The Independence of Brazil through Leopoldina, Maria, Pedro e Thomas

PRIORE, Mary Del. . A viajante inglesa, o senhor dos mares e o imperador na independência do Brasil. São Paulo: Vestígio, 2022.

Mary Del Priore é o tipo de autora que, como se diz, dispensa apresentações. Publicou mais de 50 livros, tem carreira acadêmica intensa e é consultora técnica de documentários e produções da televisão brasileira. Enfim, é defensora, na prática, de uma história menos academicista, e, portanto, mais palatável para o grande público. Uma das historiadoras mais conhecidas hoje no país, tem publicado livros numa proposta histórico-romanceada que, se por um lado suscita críticas, por outro desperta admiração e atrai leitores. Sua mais recente publicação, aqui resenhada, não é uma exceção.

Logo no sumário é possível perceber que A viajante inglesa, o senhor dos mares e o imperador na independência do Brasil se trata de uma discussão baseada em pessoas, não em subdivisões de temáticas acadêmicas. O livro traz 17 capítulos, todos com os nomes de Leopoldina, Maria, Pedro e/ou Thomas. A primeira foi imperatriz do Brasil, esposa de Pedro, ou melhor, D. Pedro I. Maria foi uma britânica que viajou tanto acompanhada quanto sozinha por distâncias incomuns para uma mulher no início do século XIX e permaneceu no Brasil durante as lutas pela independência. Foi onde conheceu o lendário almirante Thomas Cochrane, nobre escocês que, tendo relações problemáticas com a Marinha Britânica, acabou participando das lutas pela independência de alguns países latino-americanos, inclusive do Brasil.

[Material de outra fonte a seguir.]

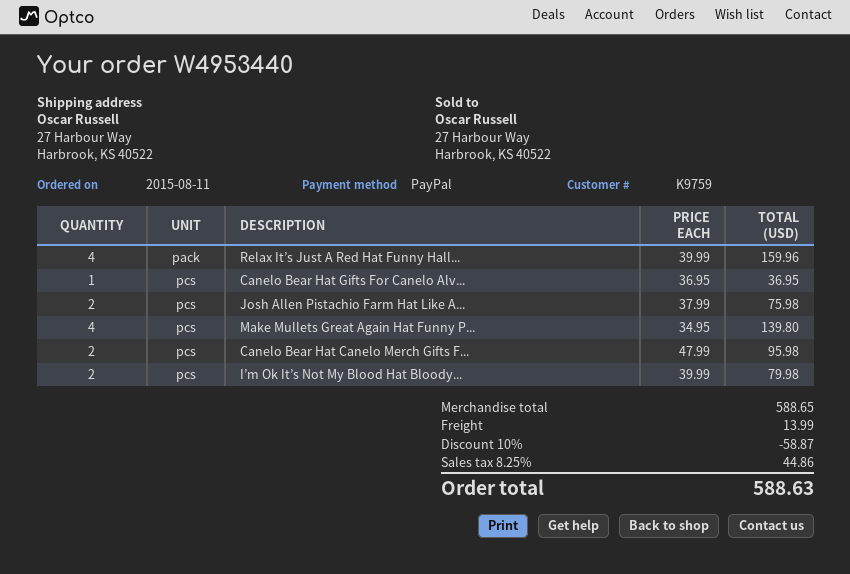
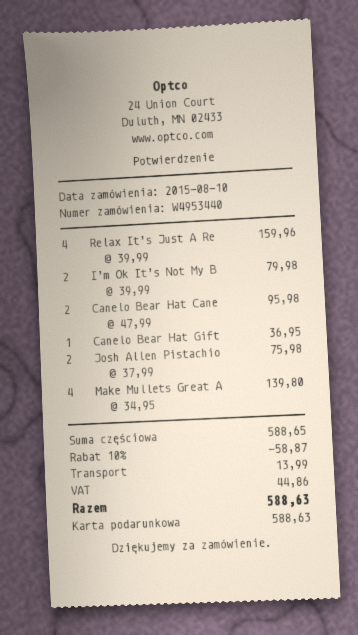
order date: 2015-08-11 -> 2015-08-10
payment method: PayPal -> gift card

A independência do Brasil é, assim, tratada de acordo com a ótica pessoal desses estrangeiros. O primeiro capítulo, “Maria”, fala sobre sua chegada ao Recife e a Salvador, em meio aos conflitos pela libertação em relação a Portugal. “Pedro” é um resumo das articulações do filho de Dom João VI para a independência do Brasil e traz informações interessantes, aproximando o leitor de um cotidiano não comum em livros sobre temas tão densos. Os capítulos 3 e 4 na verdade deveriam se tornar apenas um, até porque têm o mesmo nome, “Thomas”, de modo que serão tratados conjuntamente. Passa-se várias páginas sem entender qual a relação deste almirante com a independência do Brasil, tema do livro, debruçando-se apenas em sua vida e em suas aventuras. Ademais, em alguns trechos de descrição geográfica o leitor fica um pouco perdido na espacialidade e na dinâmica dos fatos.

Em “Pedro e Maria” vemos a instabilidade do Brasil, cujos grupos políticos se enfrentavam em torno da independência em relação a Portugal, e a viagem de Maria rumo ao Chile. “Maria e Thomas” é sobre a viuvez da primeira em Valparaíso e suas expectativas em relação ao seu ídolo e conterrâneo, que divide com ela o título do capítulo.

Chegando em “Pedro e Thomas”, temos a apresentação de um imperador próximo até demais da população, de modo que assustaria os estrangeiros com sua falta de distinção, mas que estava totalmente comprometido com a independência do Brasil. Também é mencionada a postura dos soldados da Marinha, e como o imperador e o almirante estrangeiro lidavam com eles.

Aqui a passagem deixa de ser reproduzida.